Stored items from a collection
==========
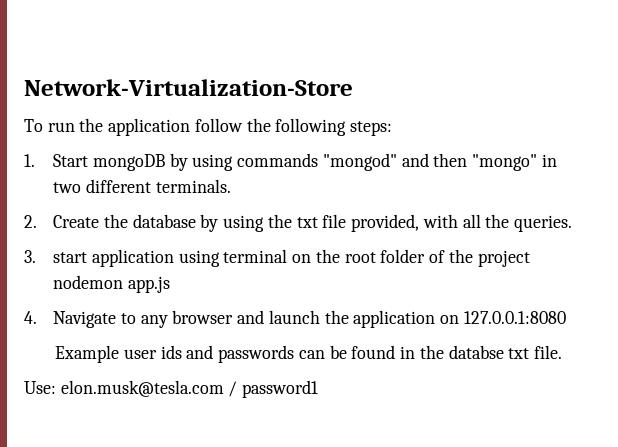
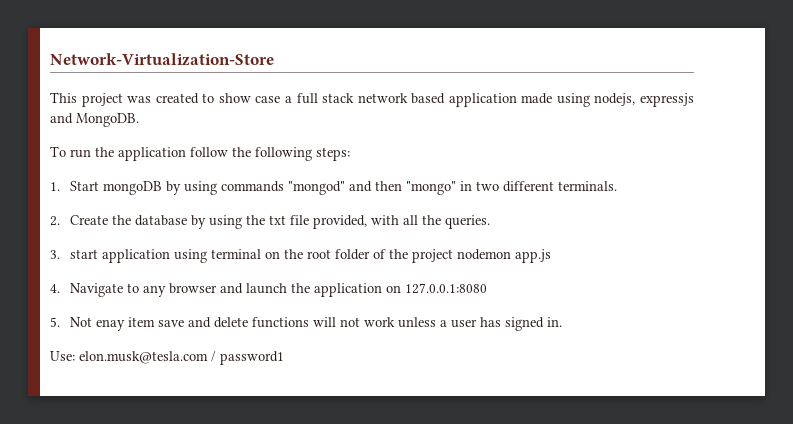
(353, 87) none -> [50,92,694,107] [50,113,139,127] // This project was created to show case a full stack network based application made using nodejs, expressjs and MongoDB.
[55,345,562,363] Example user ids and passwords can be found in the databse txt file. -> [50,317,562,331] 5. Not enay item save and delete functions will not work unless a user has signed in.

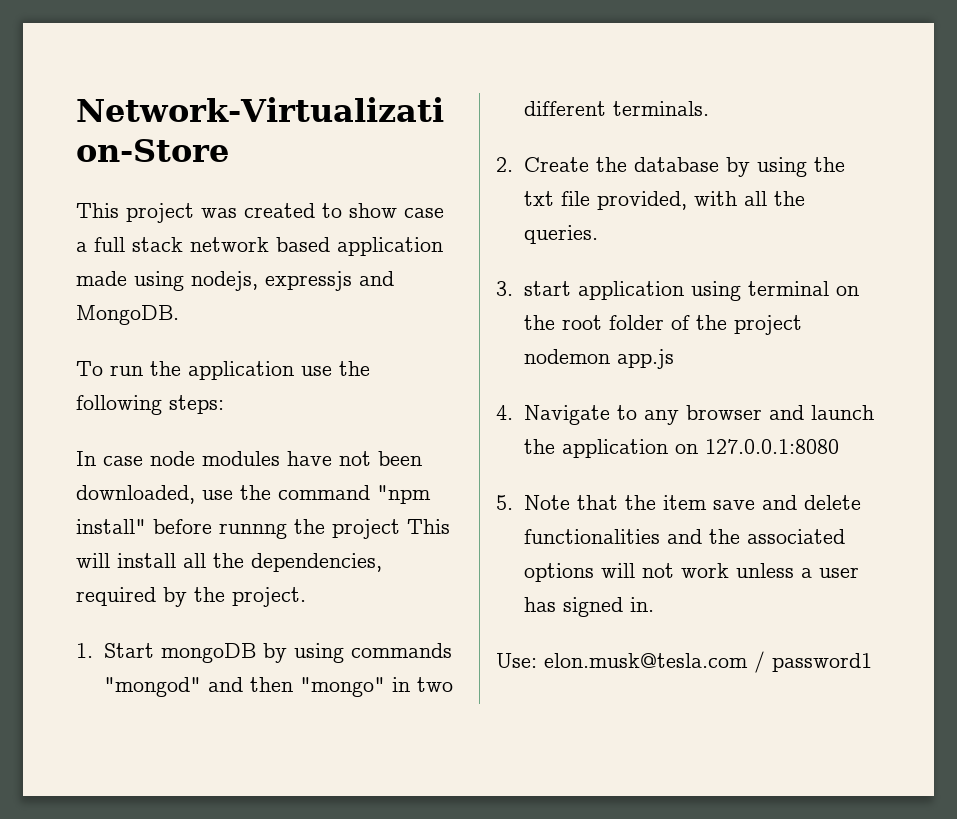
[190,147,228,157] follow -> [301,366,332,376] use
(350, 154) none -> [76,451,422,466] [76,485,431,504] [76,519,450,539] [76,553,382,572] [76,587,306,607] // In case node modules have not been downloaded, use the command "npm install" before runnng the project This will install all the dependencies, required by the project.
[69,317,125,331] Not enay -> [523,495,656,510] Note that the
[251,317,309,328] functions -> [523,529,845,544] [523,563,594,582] functionalities and the associated options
==========
WHAT THE TASK REQUIRES:
In the entries above, which lines run from the one with "[55,345,562,363] Example user" up to and including the one with "(350, 154) none"? Write them out exactly, without the pictures.

SOLUTION TO THE PROBLEM:
[55,345,562,363] Example user ids and passwords can be found in the databse txt file. -> [50,317,562,331] 5. Not enay item save and delete functions will not work unless a user has signed in.

[190,147,228,157] follow -> [301,366,332,376] use
(350, 154) none -> [76,451,422,466] [76,485,431,504] [76,519,450,539] [76,553,382,572] [76,587,306,607] // In case node modules have not been downloaded, use the command "npm install" before runnng the project This will install all the dependencies, required by the project.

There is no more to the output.